US wisely picks on countries safely away from their borders (7 countries bombed in 6 years).

reader Swine flu said...

We are discussing a more narrow subject than general foreing policy.

reader Swine flu said...

Oh, no, Please, do not invoke racism. Doing so for polemical purposes is no better than calling someone "Hitler" to avoid having a real discussion. I would leave pointless accusations of racism to left-wingers, who think such accusations actually constitute an "argument".

reader Luboš Motl said...

Just to be sure, you didn't provide us with any alternative answer, did you?

Racism of this kind is really a left-wing ideology although it is a matter of terminology.

reader Swine flu said...

I thought the differences were self-evident, but fair enough, I haven't articulated why that is the case. If I think of a clean argument, I will post it here.

reader Luboš Motl said...

Does it mean that you admit that you actually weren't aware of the explanation when you were writing the comment, and you are only going to retroactively fabricate an excuse?

reader Swine flu said...

I first made a statement, "smaller European countries, Canada, etc, are far less fearful of their
larger neighbors than the former Soviet republics are of Russia."

I thought that was self-evident, but you seem to disagree.

reader Luboš Motl said...

I think the relationships between Canada-and-USA and Belarus-and-Russia are self-evidently the same, structurally, and your claim about the other successor states' being fearful of Russia is self-evidently bullšit.
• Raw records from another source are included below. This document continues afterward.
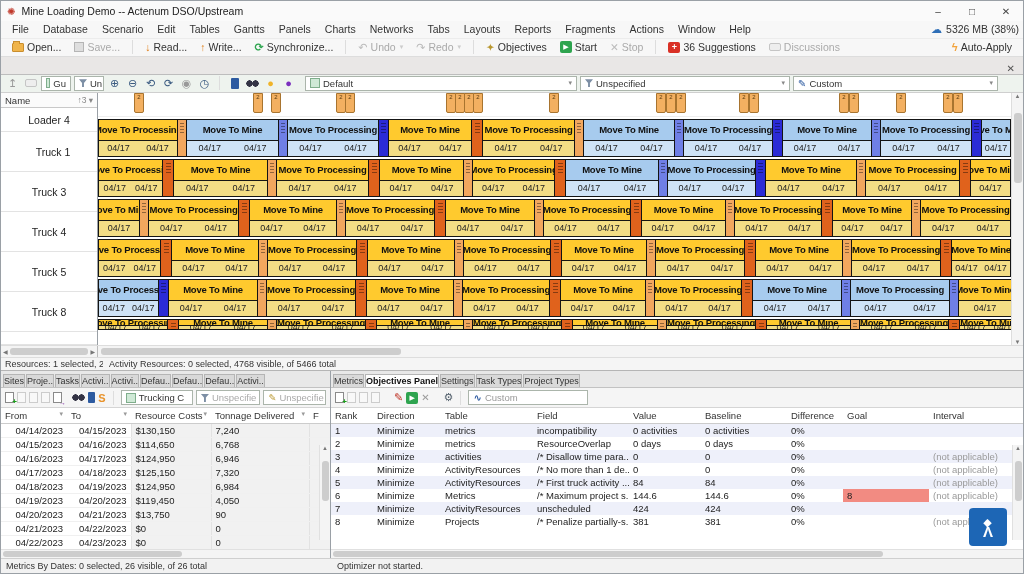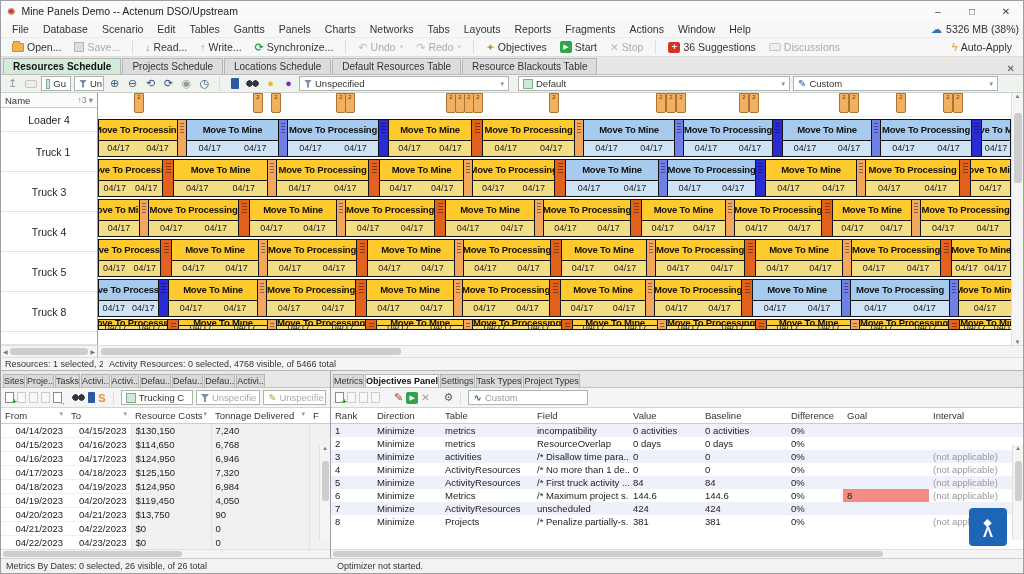--- a/index.html
+++ b/index.html
@@ -148,21 +148,21 @@
   .statusbar .s1{width:330px;flex:0 0 330px;padding-left:5px;overflow:hidden;white-space:nowrap}
   .statusbar .s2{padding-left:6px}
 </style>
 </head>
 <body>
 
 <div class="app">
 
   <div class="titlebar">
     <span class="appicon">✺</span>
-    <span>Mine Panels Demo -- Actenum DSO/Upstream</span>
+    <span>Mine Loading Demo -- Actenum DSO/Upstream</span>
     <span class="winbtns">
       <span class="winbtn">–</span>
       <span class="winbtn">□</span>
       <span class="winbtn">✕</span>
     </span>
   </div>
 
   <div class="menubar">
     <span id="menus"><span class="menu-item">File</span><span class="menu-item">Database</span><span class="menu-item">Scenario</span><span class="menu-item">Edit</span><span class="menu-item">Tables</span><span class="menu-item">Gantts</span><span class="menu-item">Panels</span><span class="menu-item">Charts</span><span class="menu-item">Networks</span><span class="menu-item">Tabs</span><span class="menu-item">Layouts</span><span class="menu-item">Reports</span><span class="menu-item">Fragments</span><span class="menu-item">Actions</span><span class="menu-item">Window</span><span class="menu-item">Help</span></span>
     <span class="mem">
@@ -226,27 +226,20 @@
         <span class="ibubble"></span>
         <span>Discussions</span>
       </span>
     <span class="tbtn autoapply">
         <span class="ibolt">ϟ</span>
         <span>Auto-Apply</span>
       </span>
   </div>
 
   <div class="doctabs">
-    <span id="doctabs" style="display:flex">
-        <span class="dtab active">Resources Schedule</span>
-        <span class="dtab">Projects Schedule</span>
-        <span class="dtab">Locations Schedule</span>
-        <span class="dtab">Default Resources Table</span>
-        <span class="dtab">Resource Blackouts Table</span>
-      </span>
     <span class="dt-close">✕</span>
   </div>
 
   <div class="gtoolbar">
     <span class="gicon gray">↥</span>
     <span class="gicon gray">
         <span class="ibubble"></span>
       </span>
     <span class="combo mini">
         <span class="greenbox"></span>
@@ -268,28 +261,28 @@
       </span>
     <span class="gicon">
         <span class="ibinoc"></span>
       </span>
     <span class="gicon">
         <span class="idot" style="color:#f0b429">●</span>
       </span>
     <span class="gicon">
         <span class="idot" style="color:#7b2fbe">●</span>
       </span>
+    <span class="combo" style="width:272px;margin-left:6px">
+        <span class="greenbox"></span>
+        <span>Default</span>
+        <span class="chev">▾</span>
+      </span>
     <span class="combo" style="width:210px">
         <span class="ifunnel"></span>
         <span>Unspecified</span>
-        <span class="chev">▾</span>
-      </span>
-    <span class="combo" style="width:272px;margin-left:6px">
-        <span class="greenbox"></span>
-        <span>Default</span>
         <span class="chev">▾</span>
       </span>
     <span class="combo" style="width:205px">
         <span class="ipen-blue">✎</span>
         <span>Custom</span>
         <span class="chev">▾</span>
       </span>
   </div>
 
   <div class="gantt">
Some, like Belarus, are as friendly as Canada, Ukraine is hostile.

Have you seen how kids in Ukraine are being educated to view Putin?

https://www.youtube.com/watch?v=Bfe1bnNjwq4

When I watched this thing - that is almost on par with the brainwashing of the Palestinian Arab children by their terrorist adults – I was ashamed of being a Slav. Are they also fearful of Russia if they organize these events? Are you joking?